A UE possui mais de 1,5 milhões de explorações que produzem vinho, correspondendo a 3,4 milhões de hectares, ou 2% da área agrícola da UE. A produção vinícola em 2004 representou 5,4% da produção agrícola da UE, e mais de 10% em França, Itália, Áustria, Portugal, Luxemburgo e Eslovénia.

Portugal

- É o décimo produtor de vinho do mundo. Em primeiro lugar está a França, seguindo-se a Itália, Espanha, USA, Argentina, China, Austrália, Alemanha e África do Sul.
- É o oitavo maior exportador de vinho. No topo está a França, seguindo-se a Itália, a Espanha e Austrália.
- Tinha em 2003, 209180 explorações com vinha, o que representava 237 mil hectares.
- A produção de vinho foi entre 2000 e 2004 de 7,2 milhões de hectolitros, o que representou cerca de mil milhões de euros, graças ao facto de ter vinhos de elevado valor como o vinho do Porto.
- Entre 1984 e 2003, o consumo do vinho desceu em Portugal cerca de 25%. A descida em Espanha registou os mesmos valores, mas em Itália e França foi mais acentuada. Ao invés, o consumo está a aumentar em países como a Austrália, Nova Zelândia, Canadá e Estados Unidos.

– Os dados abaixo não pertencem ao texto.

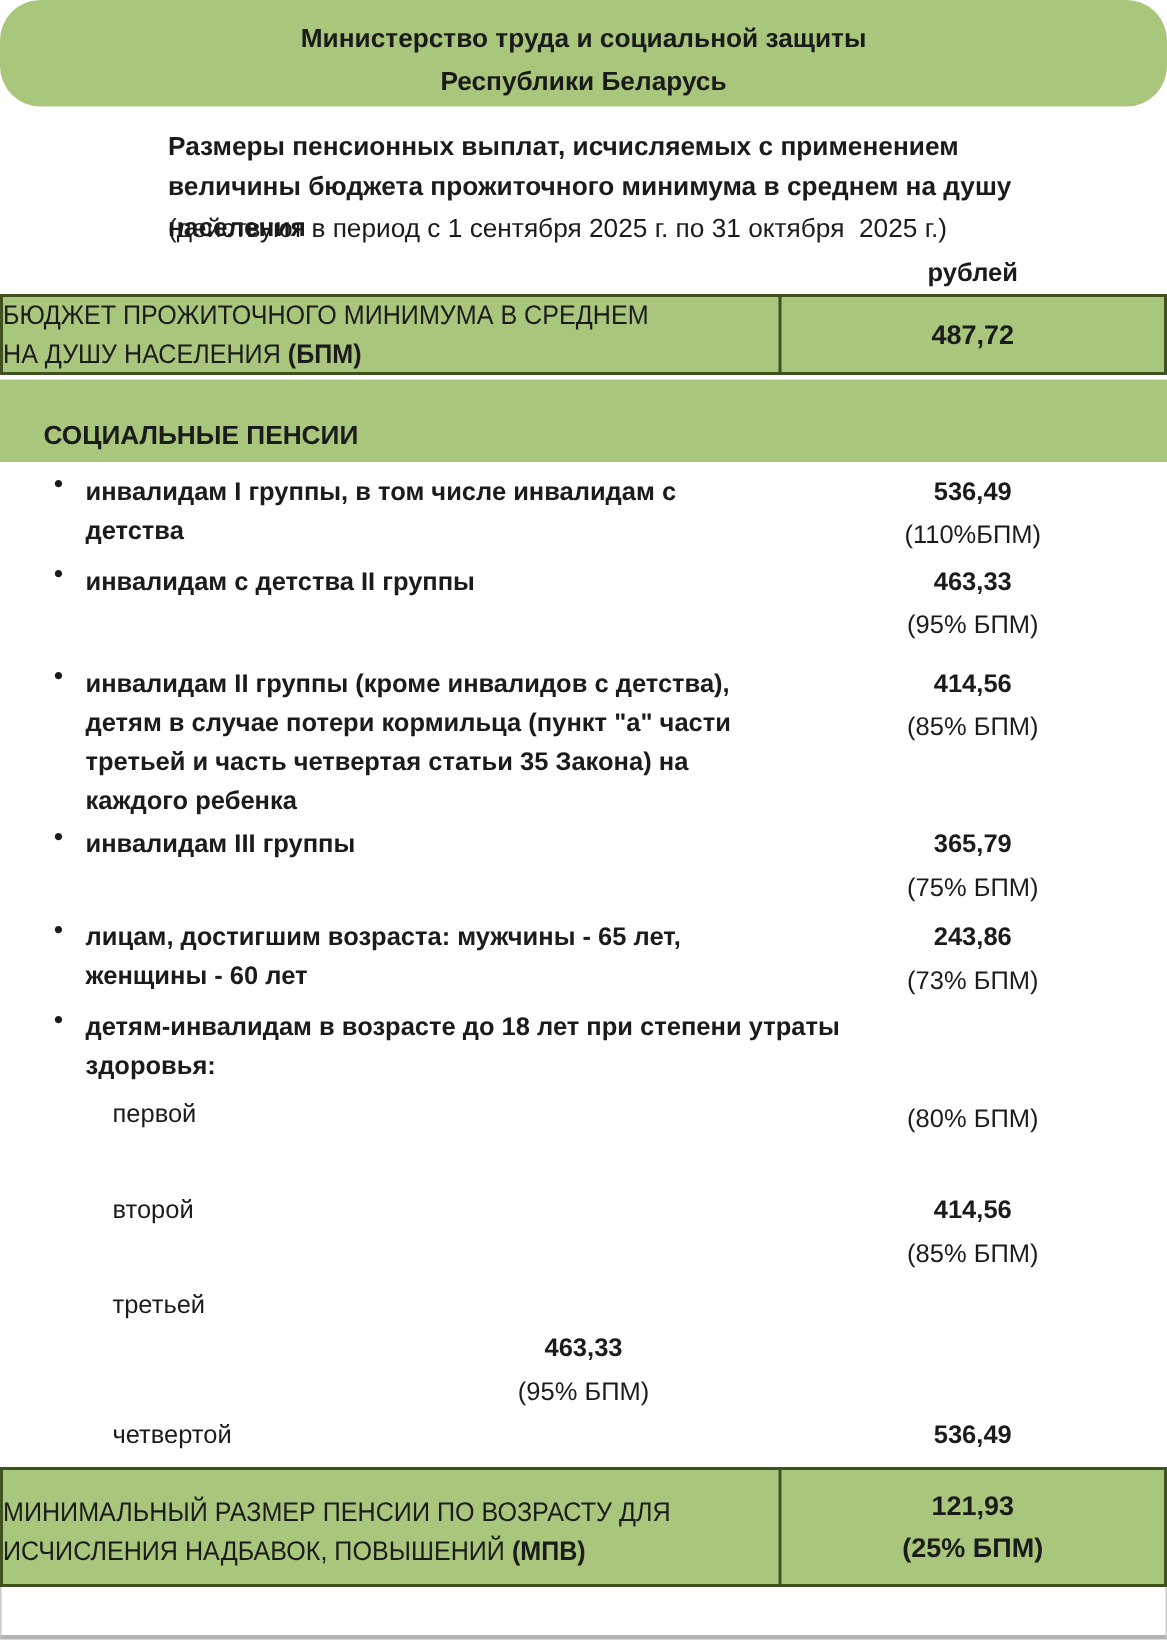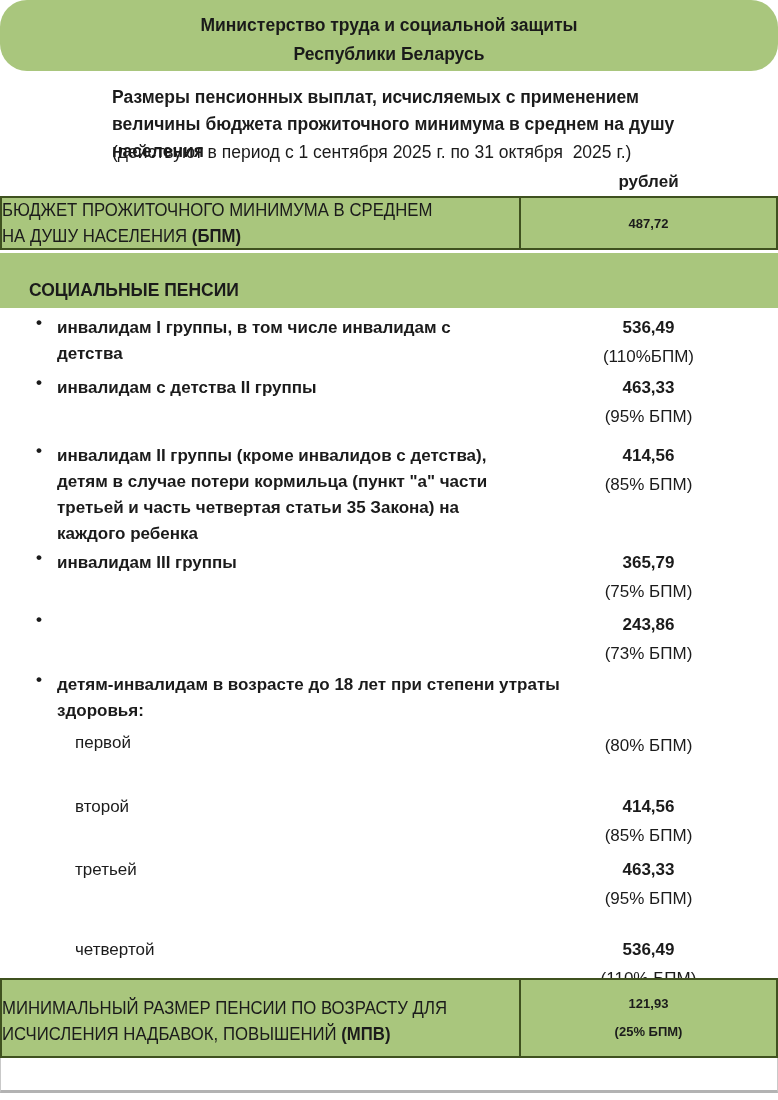"487,72" .cell-value { font-size: 13px -> 18px }
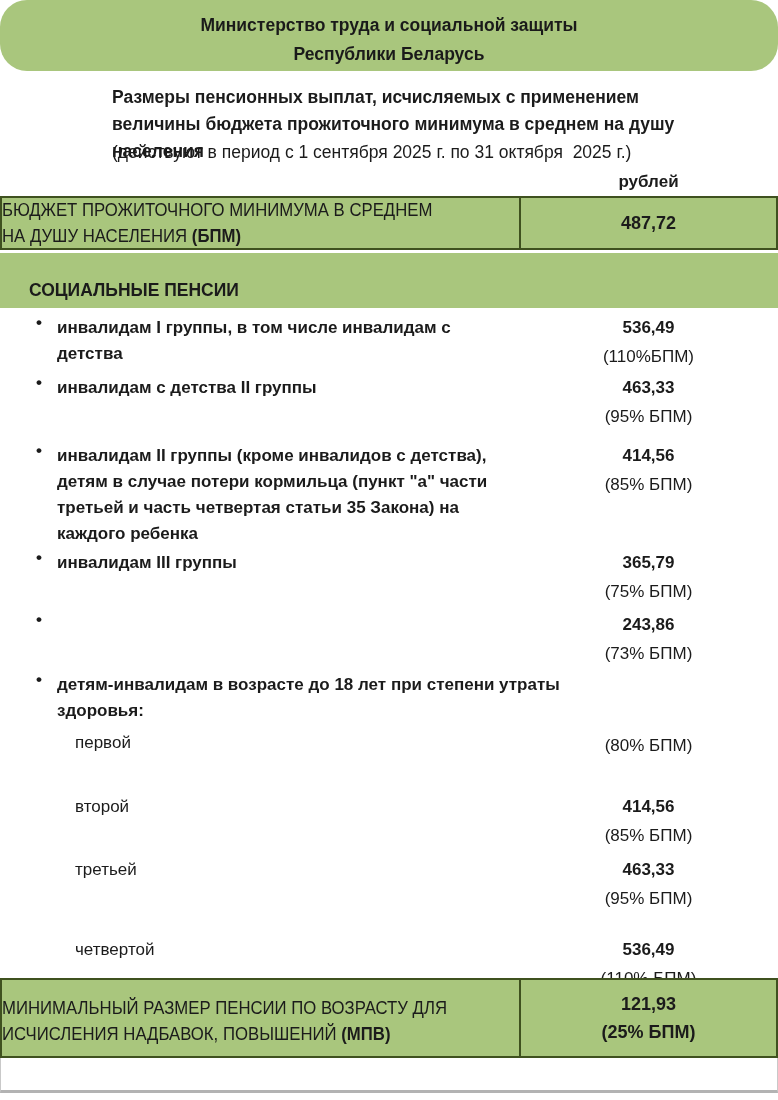"лицам, достигшим возраста: мужчины -" div.txt { html: none -> <div>лицам, достигшим возраста: мужчины - 65 лет, женщины - 60 лет</div> }
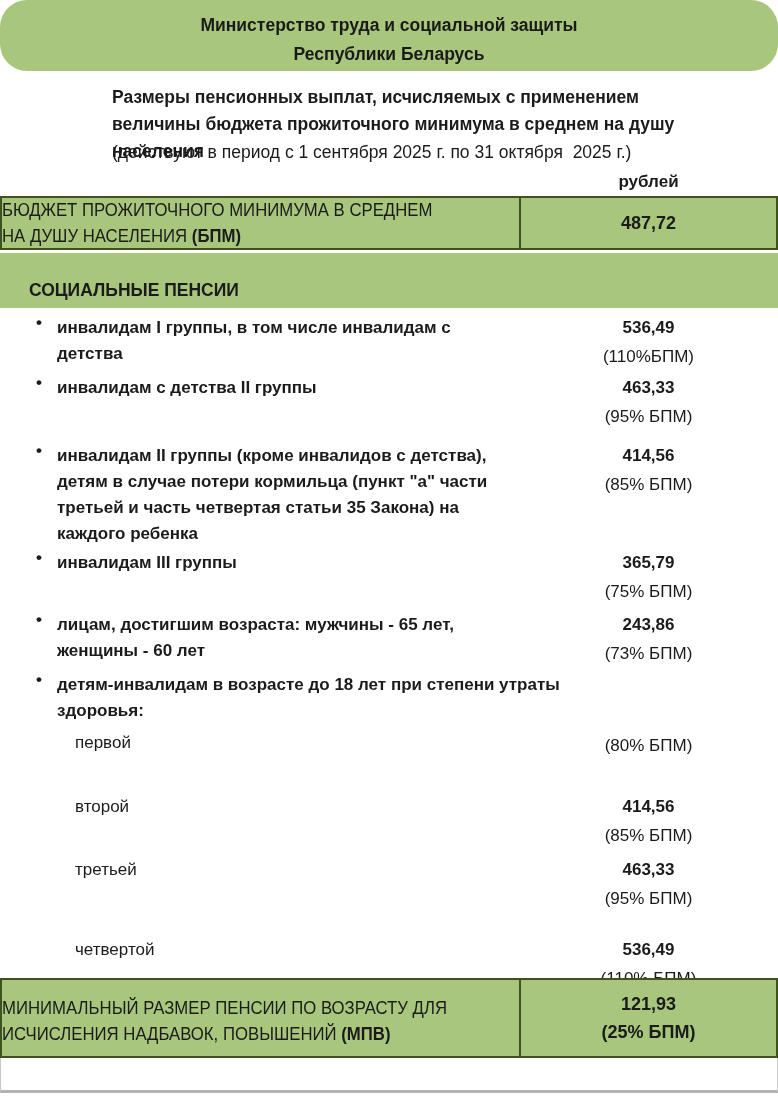"третьей" .s3 { flex-direction: none -> column }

32 milhões de euros para reconversão da vinha

Portugal vai receber da Comissão Europeia cerca de 32 milhões de euros para a reestruturação e reconversão das vinhas no âmbito das campanhas de comercialização durante os anos de 2006/2007. No âmbito da reforma do sector vínicola proposta pela União Europeia, a comissão atribuiu aos Estados membros produtores de vinho cerca de 450 milhões de euros para estas campanhas.
A maior fatia das verbas destina-se à Espanha, seguida de Itália e França. Para a Comissária responsável pelo sector da Agricultura, Mariann Fischer Boel, o desenvolvimento da qualidade do vinho produzido pela União Europeia deverá ser uma prioridade se quisermos fazer face aos desafios colocadas pelos produtores do Novo Mundo (Austrália e Estados Unidos).